RMA False Positive

All questions related to installations, configurations and maintenance of Advanced Host Monitor (including additional tools such as RMA for Windows, RMA Manager, Web Servie, RCC).
Post Reply
Wraithlabs.Net
Posts: 6
Joined: Fri Jan 16, 2015 10:28 am
Location: Dallas, Texas
Contact:

RMA False Positive

Post by Wraithlabs.Net »

Over the past couple weeks we have noticed that a couple tests are failing quite frequently. To resolve this issue we spun up another server and installed the Active RMA on the new server. after switching the tests that were failing to this new server the tests are stable and no longer failing. This is not a long term solution to our problem because we cant just spin up a new server every time we start getting failing tests. We are running HM ver. 9.9 with RMA ver. 4.88. The HM server is a windows 2008 r2 sp1 box and the RMA server is windows server 2008 r2 sp1 for both RMA servers. we have no special winsock installed and we are not using obdc logging. The auditing tool says that we are running 9 tests/sec but says the box should be able to handle the workload with no issue. I am wondering why we had to spin up another server just to share the work load and stop the tests from failing. Can anyone help me determine the cause of the test failures. the tests we are running are URL request tests for https sites. Before switching the test to the new RMA they were failing every couple minutes but the site is stable and was able to be accessed with no issue when the tests failed. The tests are now stable and not failing as they should have originally been doing. Can someone help me understand why the tests failed on another RMA and now are stable but the boxes are identical.
KS-Soft
Posts: 13012
Joined: Wed Apr 03, 2002 6:00 pm
Location: USA
Contact:

Post by KS-Soft »

I am wondering why we had to spin up another server just to share the work load and stop the tests from failing.
New server?? I think its more easy to restart just agent. Does not help? Server restart? Does not help?
Could you please check resource usage on system that does not work properly?
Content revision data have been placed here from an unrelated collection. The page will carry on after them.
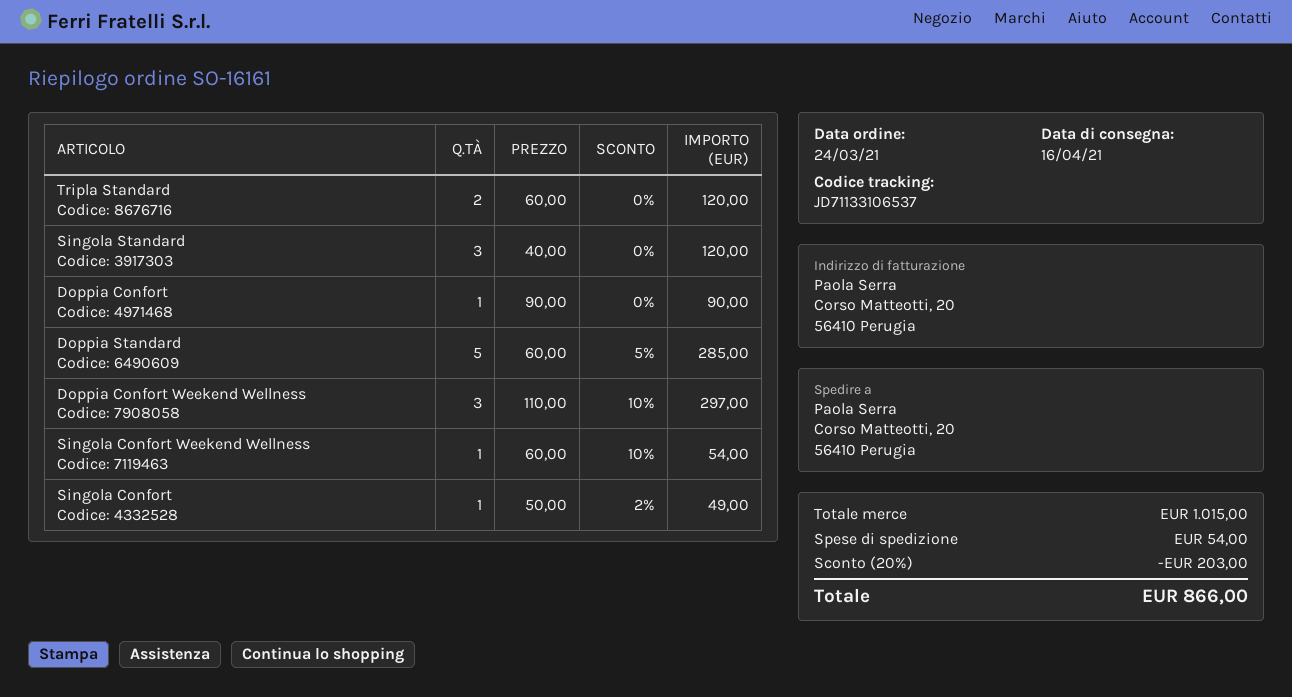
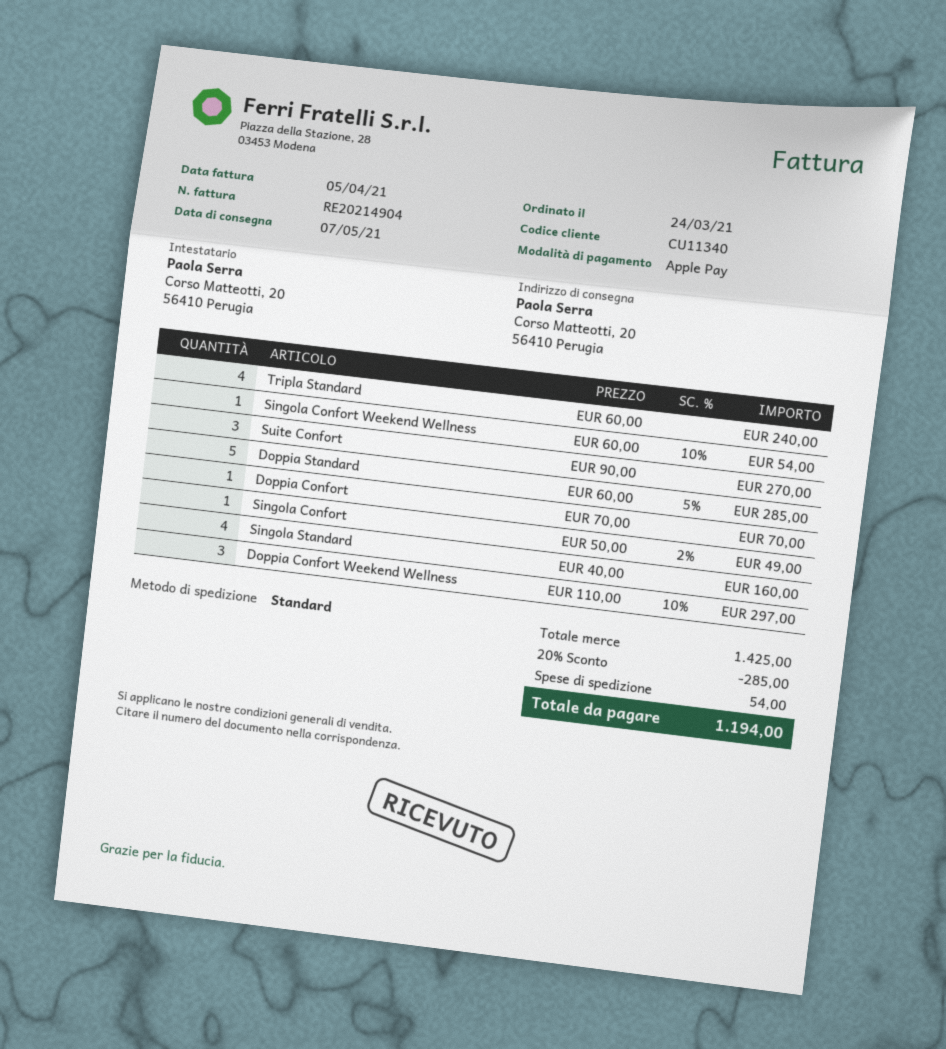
delivery date: 2021-04-16 -> 2021-05-07
Tripla Standard: 2 x 60.00 = 120.00 -> 4 x 60.00 = 240.00
Singola Standard: 3 x 40.00 = 120.00 -> 4 x 40.00 = 160.00
Doppia Confort: 1 x 90.00 = 90.00 -> 1 x 70.00 = 70.00
Suite Confort: none -> 3 x 90.00 = 270.00
subtotal: 1015.00 -> 1425.00
discount: 20% = 203.00 -> 20% = 285.00
total: 866.00 -> 1194.00

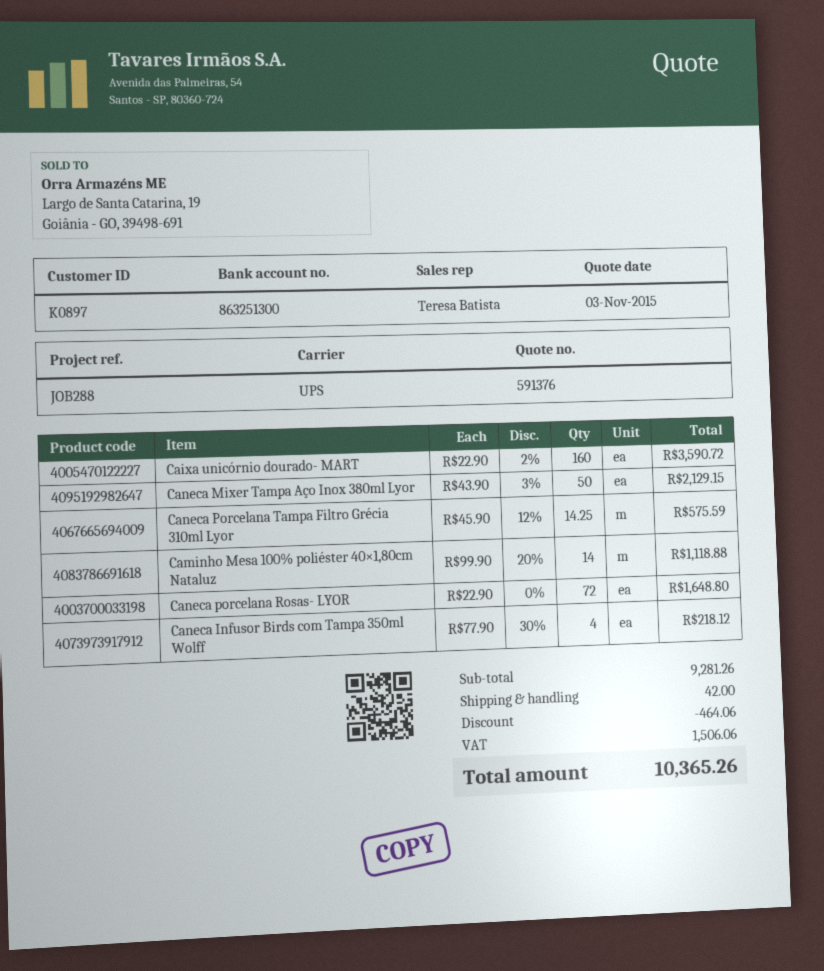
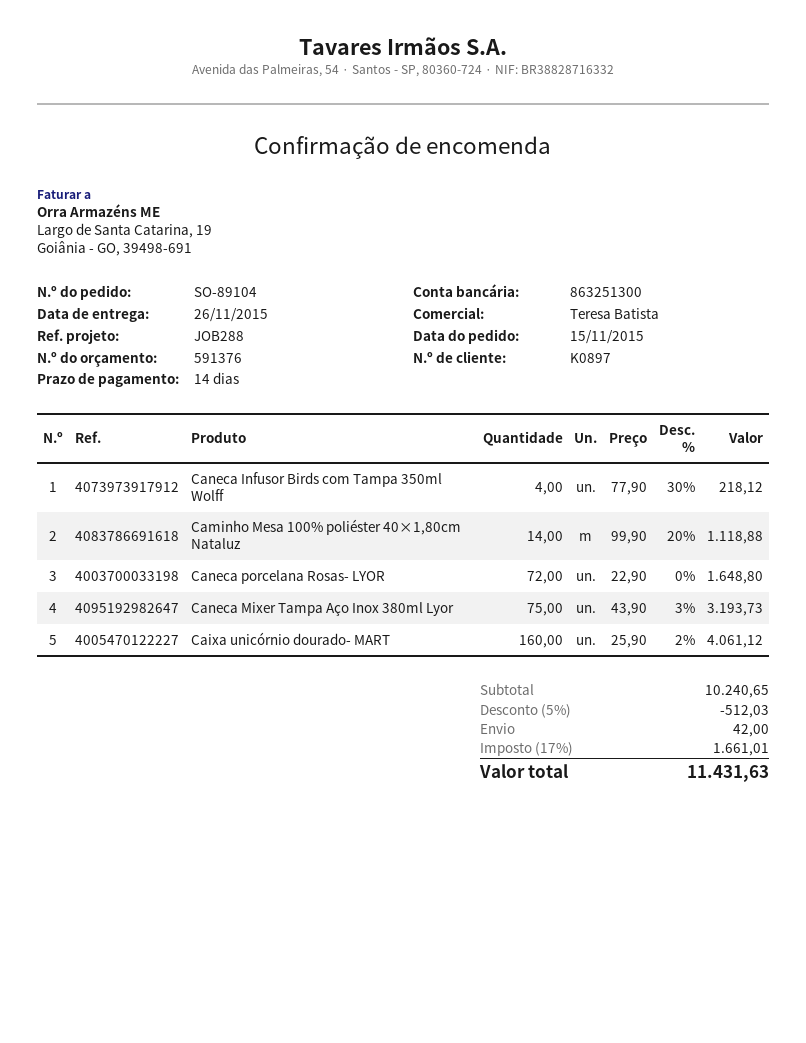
Caixa unicórnio dourado- MART: 160 x 22.90 - 2% = 3590.72 -> 160 x 25.90 - 2% = 4061.12
Caneca Mixer Tampa Aço Inox 380ml Lyor: 50 x 43.90 - 3% = 2129.15 -> 75 x 43.90 - 3% = 3193.73
Caneca Porcelana Tampa Filtro Grécia 310ml Lyor: 14.25 x 45.90 - 12% = 575.59 -> none
subtotal: 9281.26 -> 10240.65
discount: 464.06 -> 512.03
tax: 1506.06 -> 1661.01
total: 10365.26 -> 11431.63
You may use standard Windows Task Manager to check Handles, GDI and USER objects. What is the total resource usage on the system? How many handles/threads/GDI objects used by RMA?
the tests we are running are URL request tests for https sites
Just URL tests? No other methods?
Before switching the test to the new RMA they were failing every couple >minutes but the site is stable and was able to be accessed with no issue >when the tests failed.
What exactly means "failing"? Test status?
Bad? Unknown? No answer? Unknown host? Any error in Reply field?

Regards
Alex
Wraithlabs.Net
Posts: 6
Joined: Fri Jan 16, 2015 10:28 am
Location: Dallas, Texas
Contact:

Post by Wraithlabs.Net »

We tried to restart both the server and the RMA it self with no luck. The server it self is not overwhelmed. The CPU usage is 1% memory is at 42% used. 712 Handles, 15 threads, 0 user objects and 0 GDI objects. we have 767 tests in total but the tests that were failing were strictly URL request tests checking https. The test was displaying No Answer when the tests were down. Since sunday the tests have failed 953 times. So each of the 6 tests have failed 953 times individually. 5718 times in total which is killing our SLA stats that our customers see. The new servers CPU usage is at 0% with 15% mem usage and the rma process has 355 handles, 14 threads, 0 user objects and 0 GDi objects. The systems don't appear to be overwhelmed at all. I would think if the RMA was hung up it would fail other tests and not just these 6 tests since the RMA it self run about 80 tests on it alone. What info can i send you to help narrow down the cause of the failures.
KS-Soft
Posts: 13012
Joined: Wed Apr 03, 2002 6:00 pm
Location: USA
Contact:

Post by KS-Soft »

We tried to restart both the server and the RMA it self with no luck.
Then its not RMA problem. May be network card/driver does not work properly?
What timeout do you use for tests?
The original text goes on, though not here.